Dice el director que esta película es el proyecto que viene anhelando desde siempre; añade que 'L'immensità', por lo que tiene de personal y hasta autobiográfico, ha sido siempre su siguiente trabajo. Siempre postergado. Y en su declaración se lee quizá el destino de aquellos actores que a fuerza de ensayar y ensayar acaban por perder las fuerzas sobre el escenario.

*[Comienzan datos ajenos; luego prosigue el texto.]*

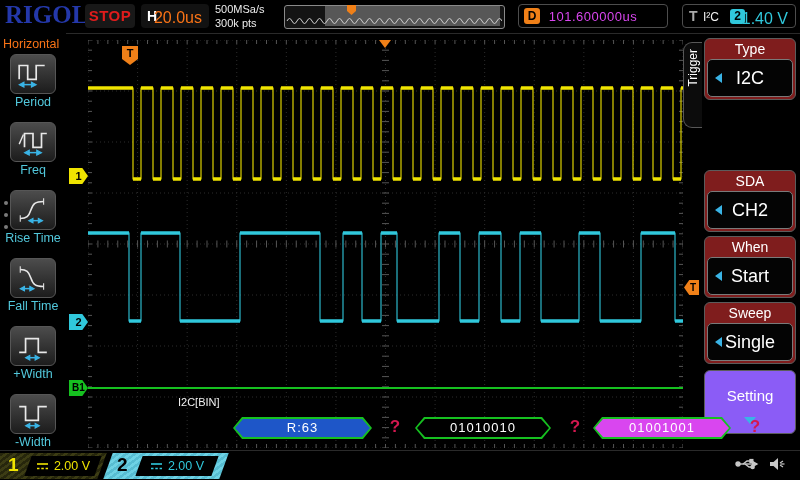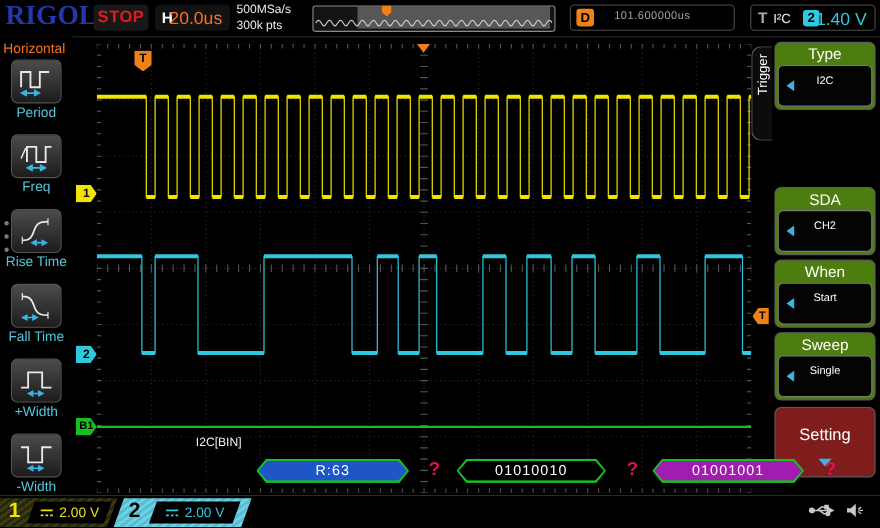"101.600000us" #dbox .dv { color: #a3a3a3 -> #d946ef; font-size: 10px -> 13px }
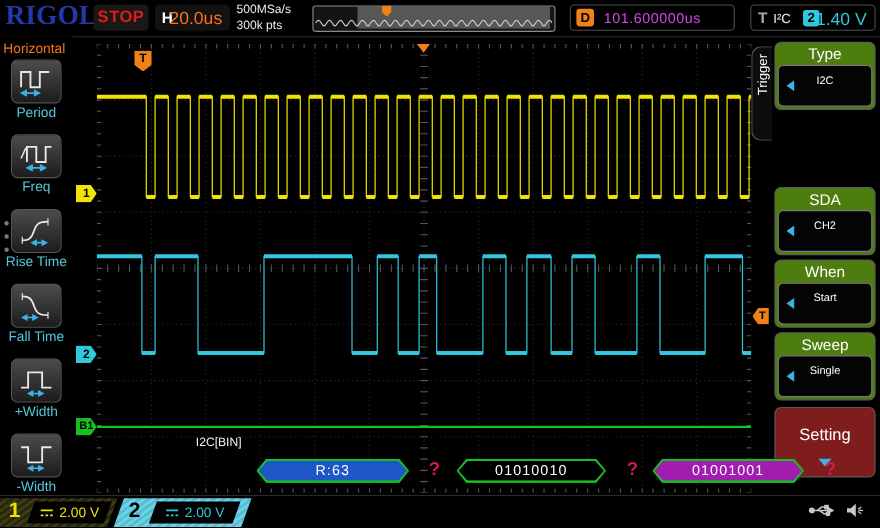"Type" .rgroup { background: #4d7c0f -> #7f1d1d }
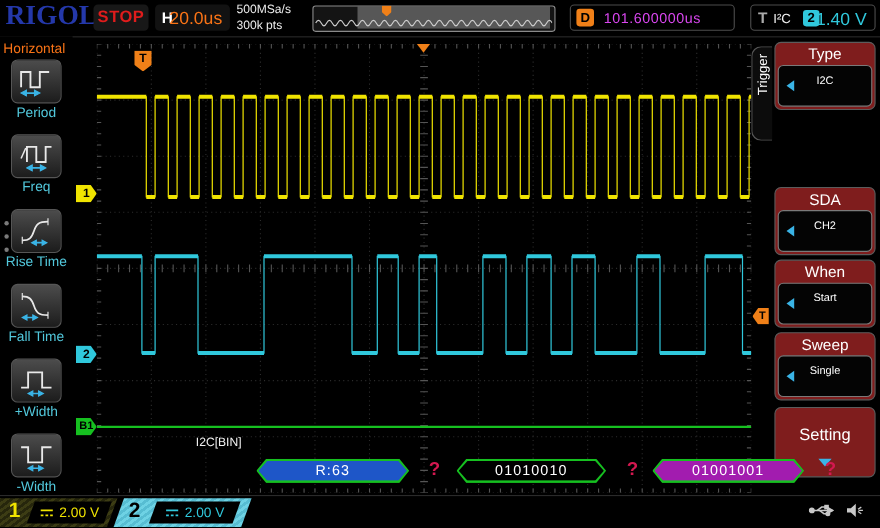"I2C" .rgroup-value { font-size: 10px -> 18px }
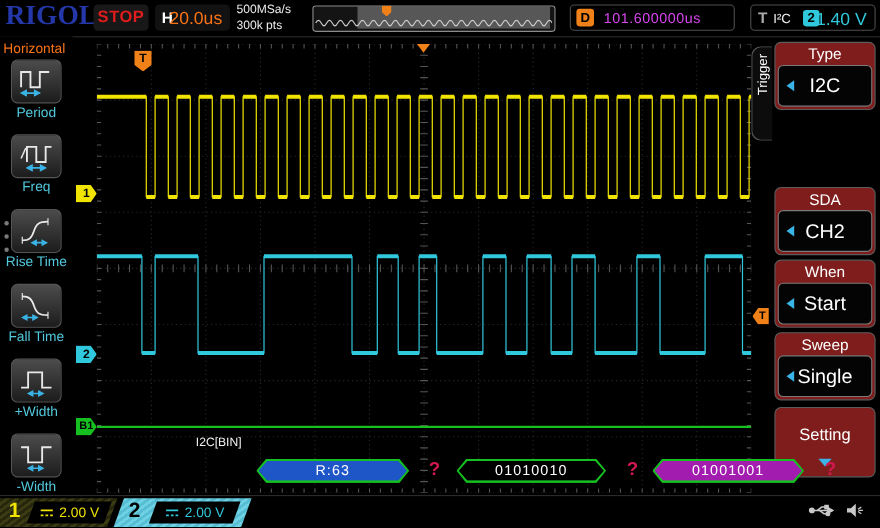"Setting" #setting-btn { background: #7f1d1d -> #8b5cf6 }
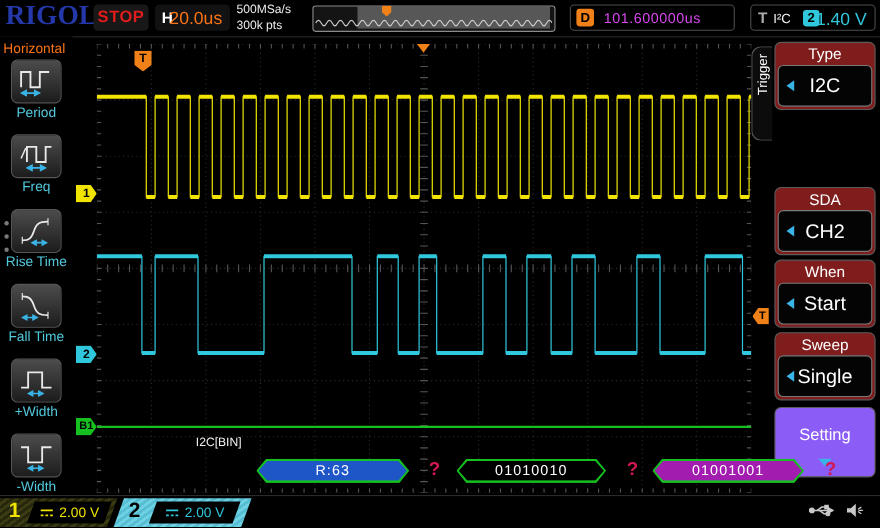"01001001" #frame-2 .fill { background: #a21caf -> #d946ef }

A su lado, Penélope Cruz confiesa que ha dado vida ya las suficientes madres para poder ser considerada ya una 'mamma', que es la categoría máxima de todas ellas. También dice que nada hay más intrigante que lo que ocurre en el interior de una familia. Y añade ya con la declaración puesta en su personaje actual: "Clara [su personaje] representa muchas realidades de hoy, hay muchas mujeres en el mundo atrapadas en sus propias casas pretendiendo ante sus hijos que las cosas no son tan malas como en realidad lo son". Y la creemos.

Para el final queda un mar algo despoblado y una criatura, además de actriz, inmensa en su soledad oceánica. 'L'immensità' era ella.